▶ [TASK DETAILS] Your answer must be an exact transcription of the data, with every picture omitted.

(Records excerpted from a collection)
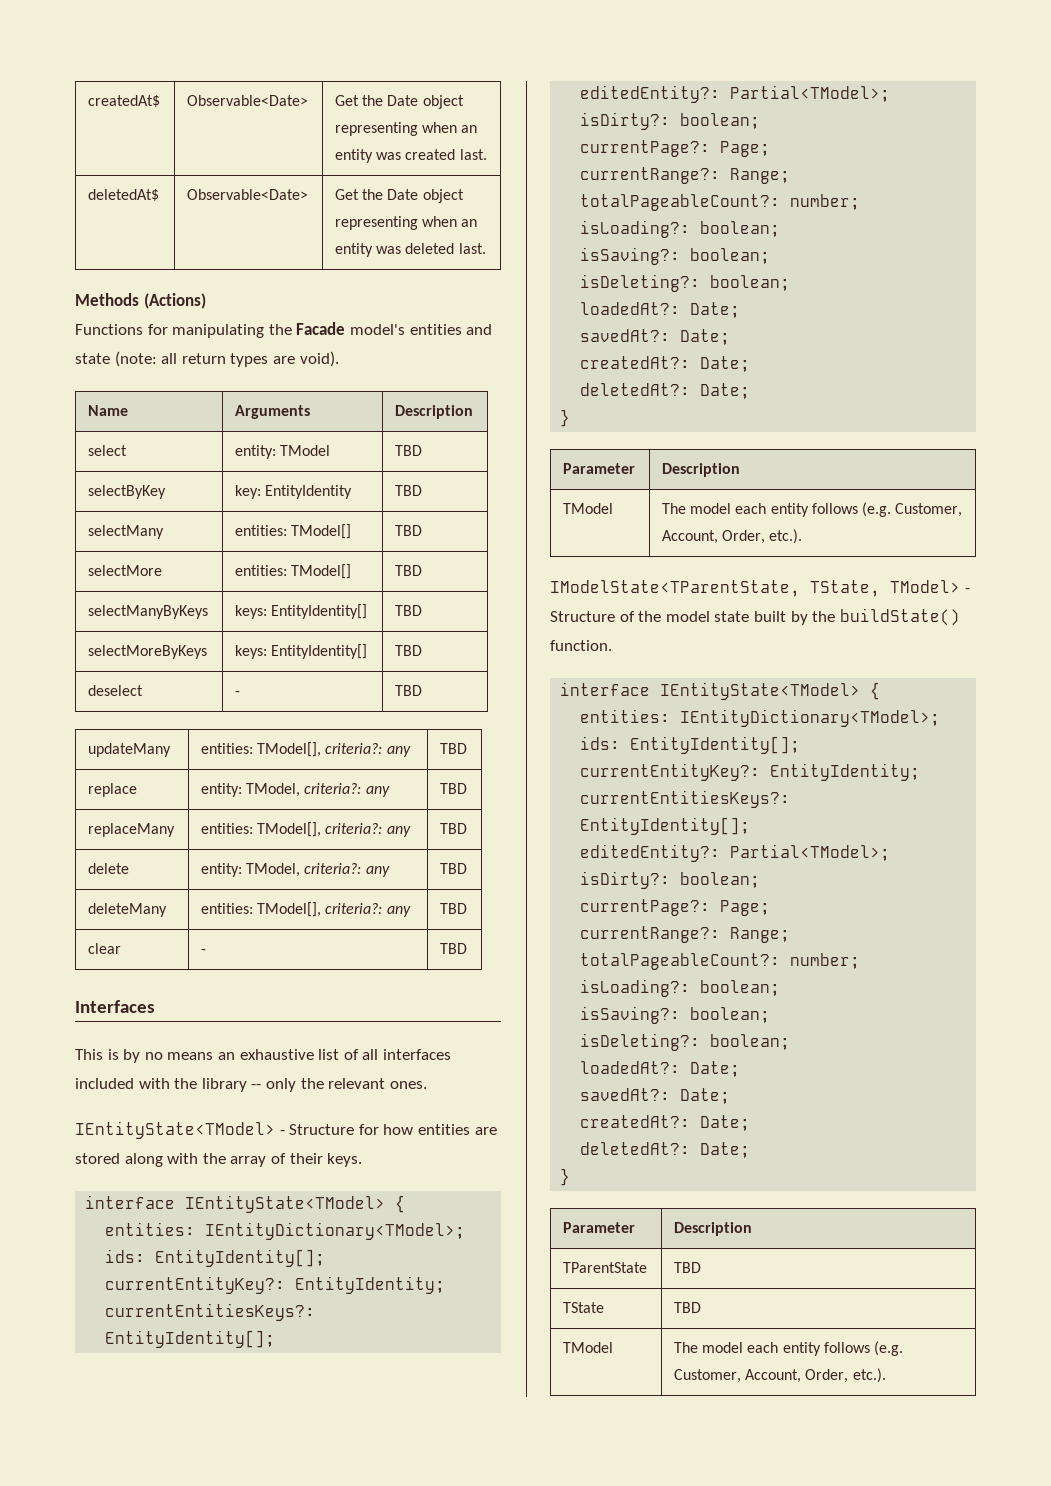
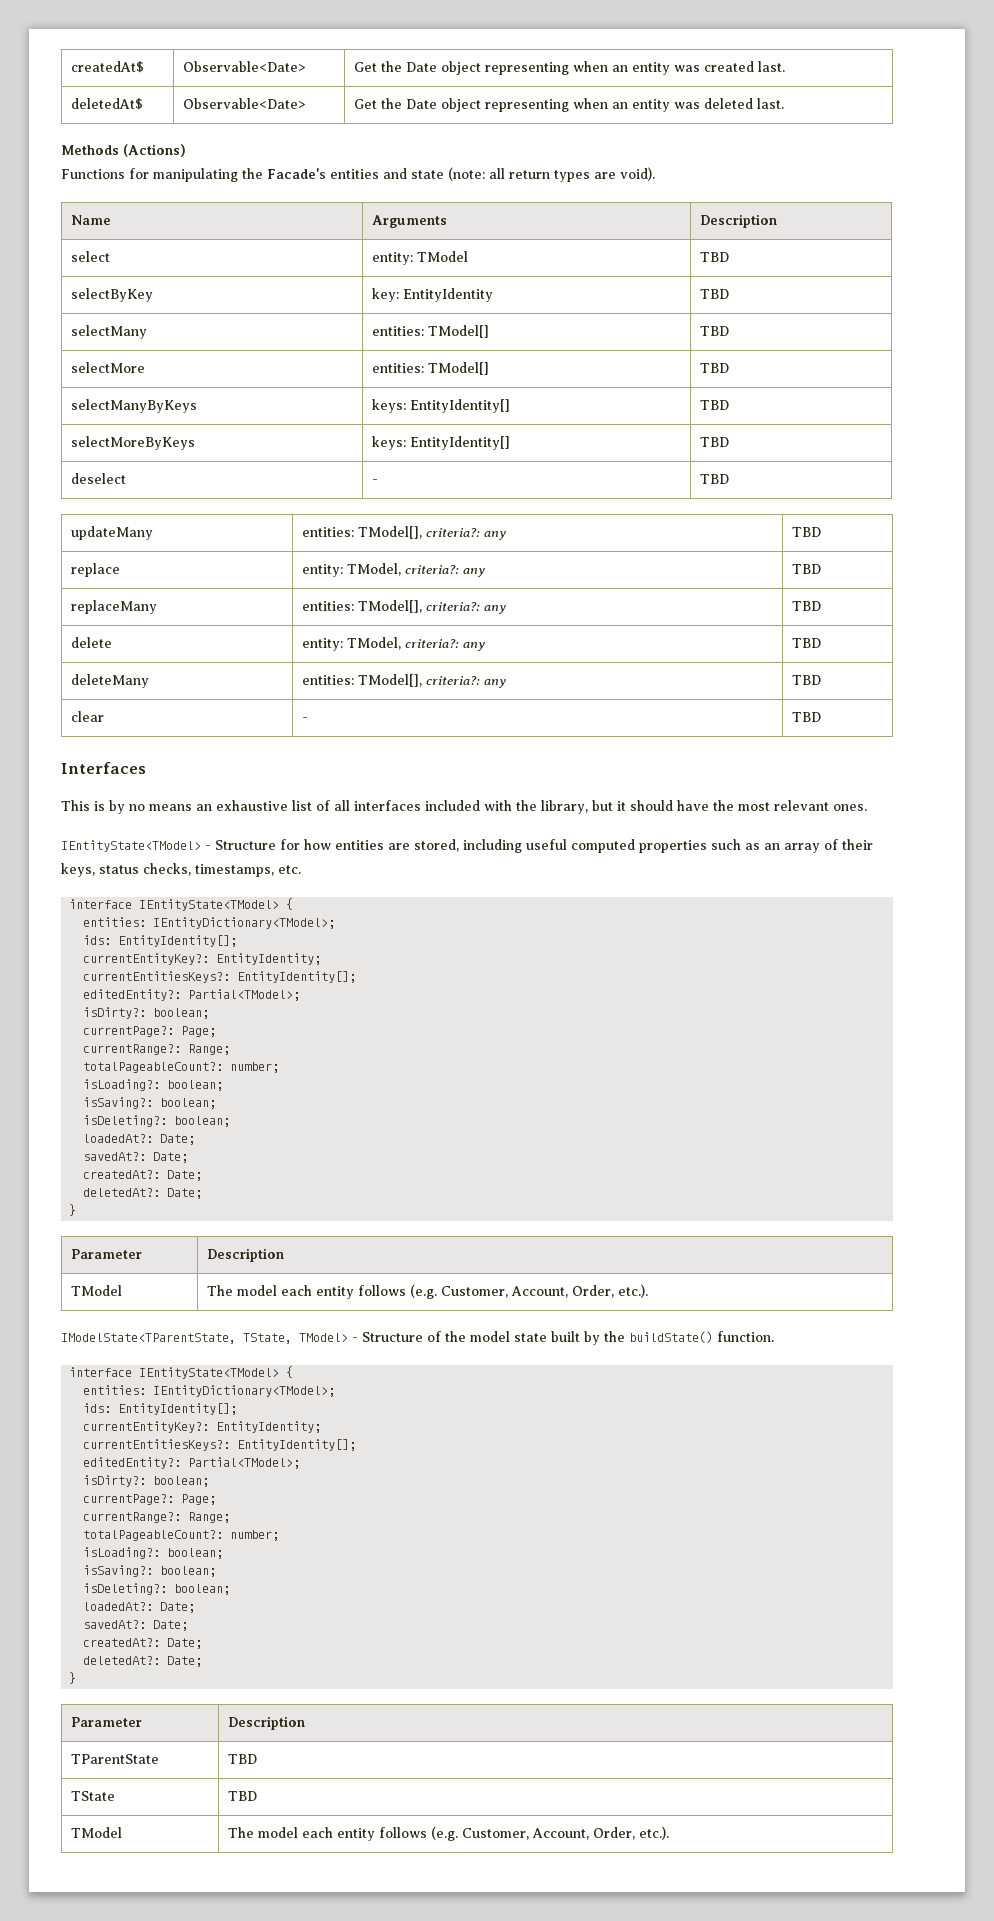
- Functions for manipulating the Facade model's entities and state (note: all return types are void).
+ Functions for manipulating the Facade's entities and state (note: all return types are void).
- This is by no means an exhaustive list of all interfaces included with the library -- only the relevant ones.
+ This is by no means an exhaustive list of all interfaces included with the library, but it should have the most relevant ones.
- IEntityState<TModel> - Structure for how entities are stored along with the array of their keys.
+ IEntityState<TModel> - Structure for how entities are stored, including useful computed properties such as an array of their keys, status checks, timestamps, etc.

▶ [SOLUTION TO THE PROBLEM]
- Functions for manipulating the Facade model's entities and state (note: all return types are void).
+ Functions for manipulating the Facade's entities and state (note: all return types are void).
- This is by no means an exhaustive list of all interfaces included with the library -- only the relevant ones.
+ This is by no means an exhaustive list of all interfaces included with the library, but it should have the most relevant ones.
- IEntityState<TModel> - Structure for how entities are stored along with the array of their keys.
+ IEntityState<TModel> - Structure for how entities are stored, including useful computed properties such as an array of their keys, status checks, timestamps, etc.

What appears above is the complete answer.